◆ Task item ◆
The word "left" may appear in lines of the data below. Say how many lines hold it, giving only the number.

====== Data to use ======

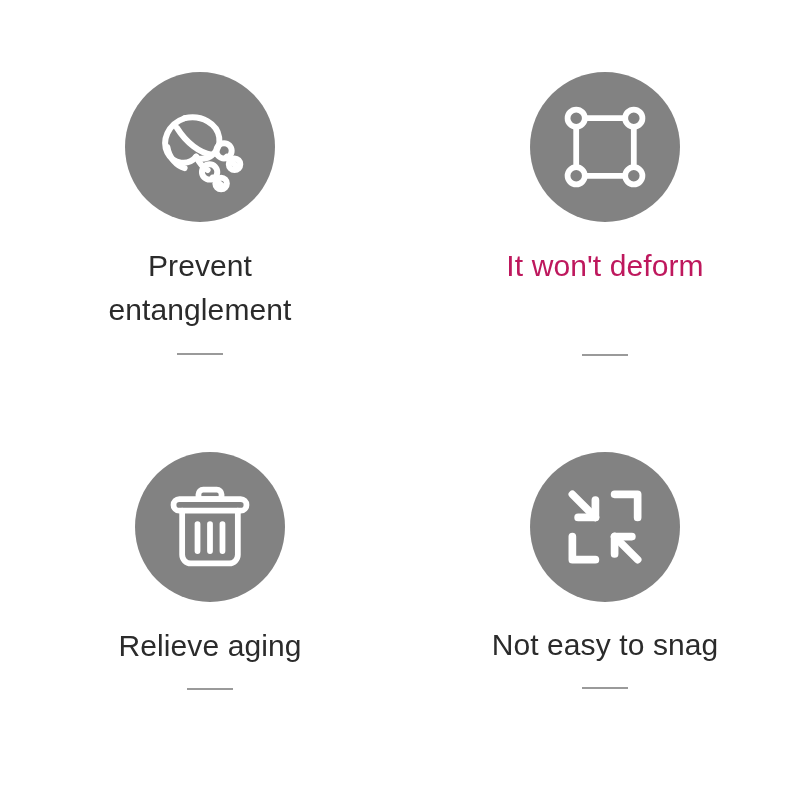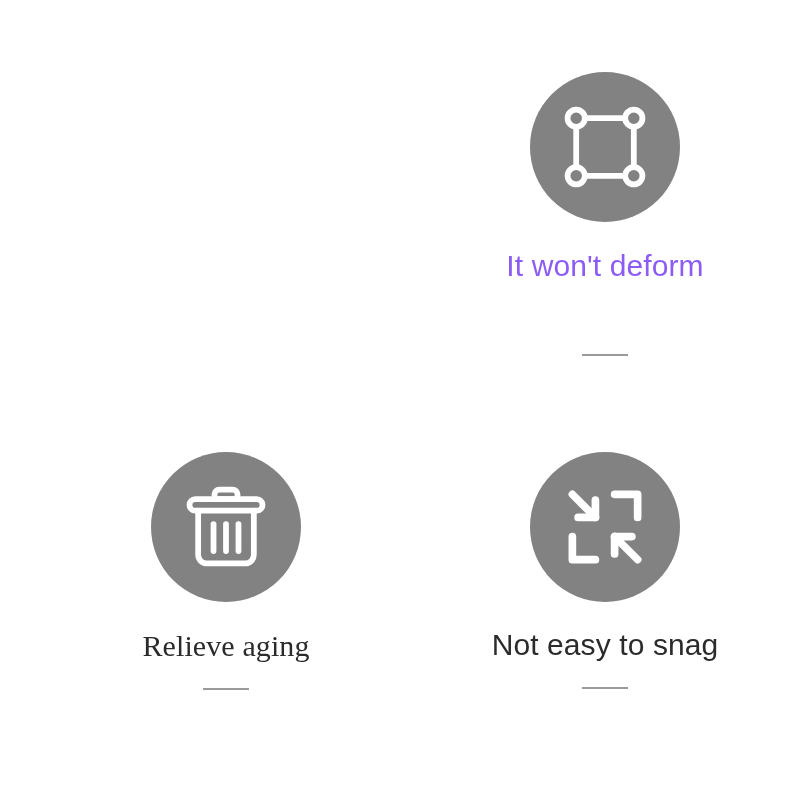--- a/index.html
+++ b/index.html
@@ -84,6 +84,32 @@
 
 <div id="feature-grid" style="background: rgb(255, 255, 255);">
 
+  <div class="feature-card" id="card-0">
+    <div class="icon-circle" style="background: rgb(130, 130, 130);">
+      <svg viewBox="0 0 100 100" fill="none" stroke="#ffffff" stroke-width="6.2" stroke-linecap="round" stroke-linejoin="round">
+
+        <path d="M34 20 C16 26 10 44 16 56 C22 68 38 70 46 60"></path>
+
+        <path d="M34 20 C52 16 68 26 70 40 C72 54 60 64 48 62"></path>
+
+        <path d="M26 30 C36 46 50 56 62 58"></path>
+
+        <path d="M16 50 C18 62 26 70 34 72"></path>
+        <path d="M46 60 C50 68 54 72 58 74"></path>
+
+        <path d="M75 54 m-8 0 a8 8 0 1 0 16 0 a8 8 0 1 0 -16 0"></path>
+        <path d="M78 60 L90 72"></path>
+        <path d="M86 68 m-6 0 a6 6 0 1 0 12 0 a6 6 0 1 0 -12 0"></path>
+
+        <path d="M60 76 m-8 0 a8 8 0 1 0 16 0 a8 8 0 1 0 -16 0"></path>
+        <path d="M63 82 L75 92"></path>
+        <path d="M72 88 m-6 0 a6 6 0 1 0 12 0 a6 6 0 1 0 -12 0"></path>
+      </svg>
+    </div>
+    <div class="feature-label" style="color: rgb(43, 43, 43);">Prevent
+entanglement</div>
+    <div class="feature-divider" style="background: rgb(154, 154, 154);"></div>
+  </div>
 
   <div class="feature-card" id="card-1">
     <div class="icon-circle" style="background: rgb(130, 130, 130);">

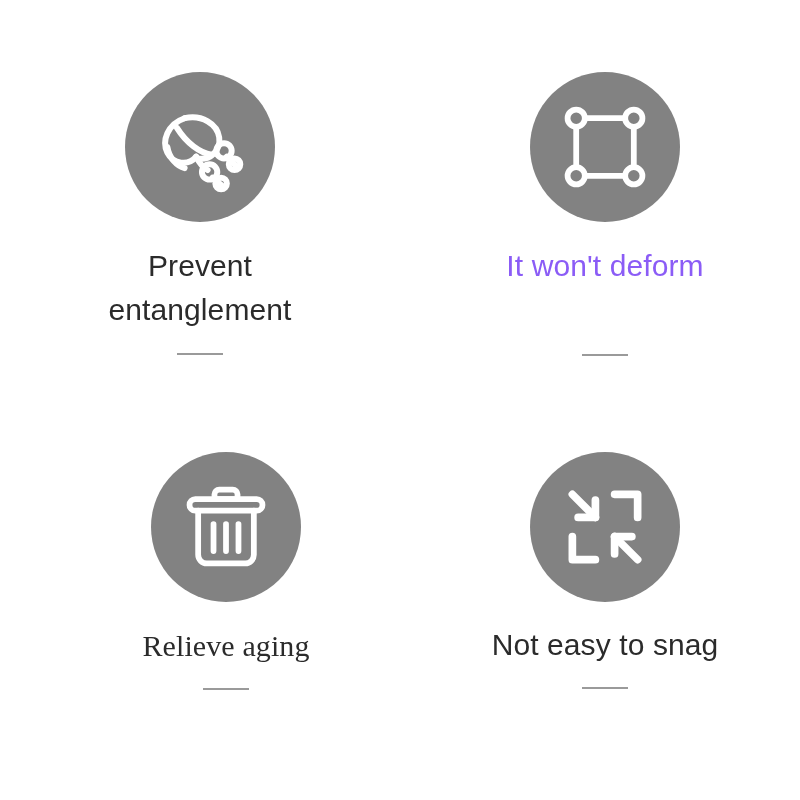--- a/index.html
+++ b/index.html
@@ -126,7 +126,7 @@
         <circle cx="20" cy="80" r="9"></circle>
       </svg>
     </div>
-    <div class="feature-label" style="color: #8b5cf6;">It won't deform</div>
+    <div class="feature-label" style="color: #be185d;">It won't deform</div>
     <div class="feature-divider" style="background: rgb(154, 154, 154);"></div>
   </div>
 

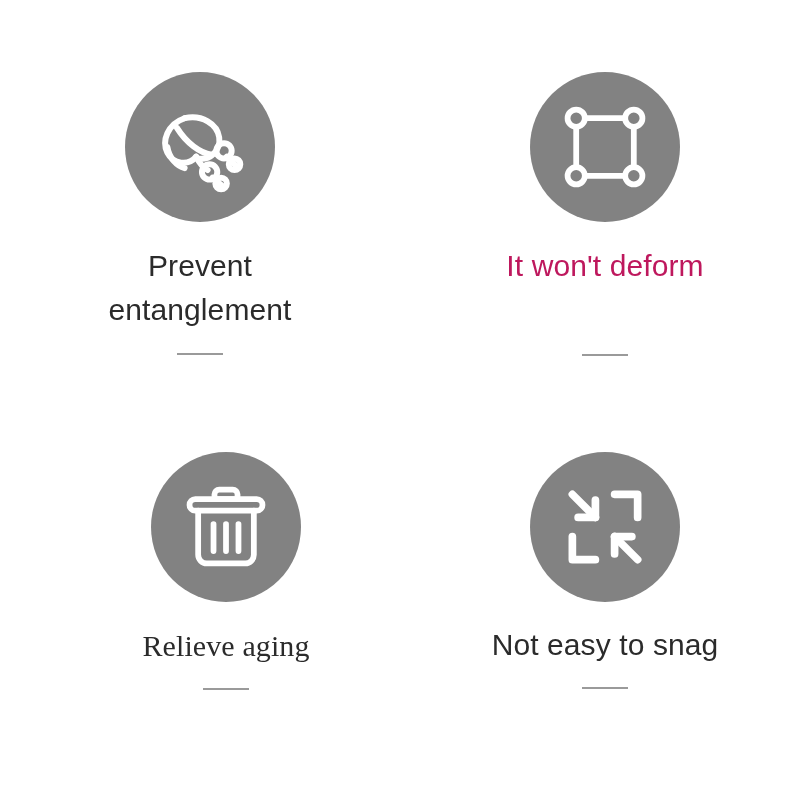--- a/index.html
+++ b/index.html
@@ -34,7 +34,7 @@
   
   #card-0 { left: 30px;  top: 72px;  width: 340px; }
   #card-1 { left: 435px; top: 72px;  width: 340px; }
-  #card-2 { left: 56px;  top: 452px; width: 340px; font-family: Liberation Serif, serif; }
+  #card-2 { left: 40px;  top: 452px; width: 340px; }
   #card-3 { left: 435px; top: 452px; width: 340px; }
 
   .icon-circle {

======

◆ Answer below ◆
5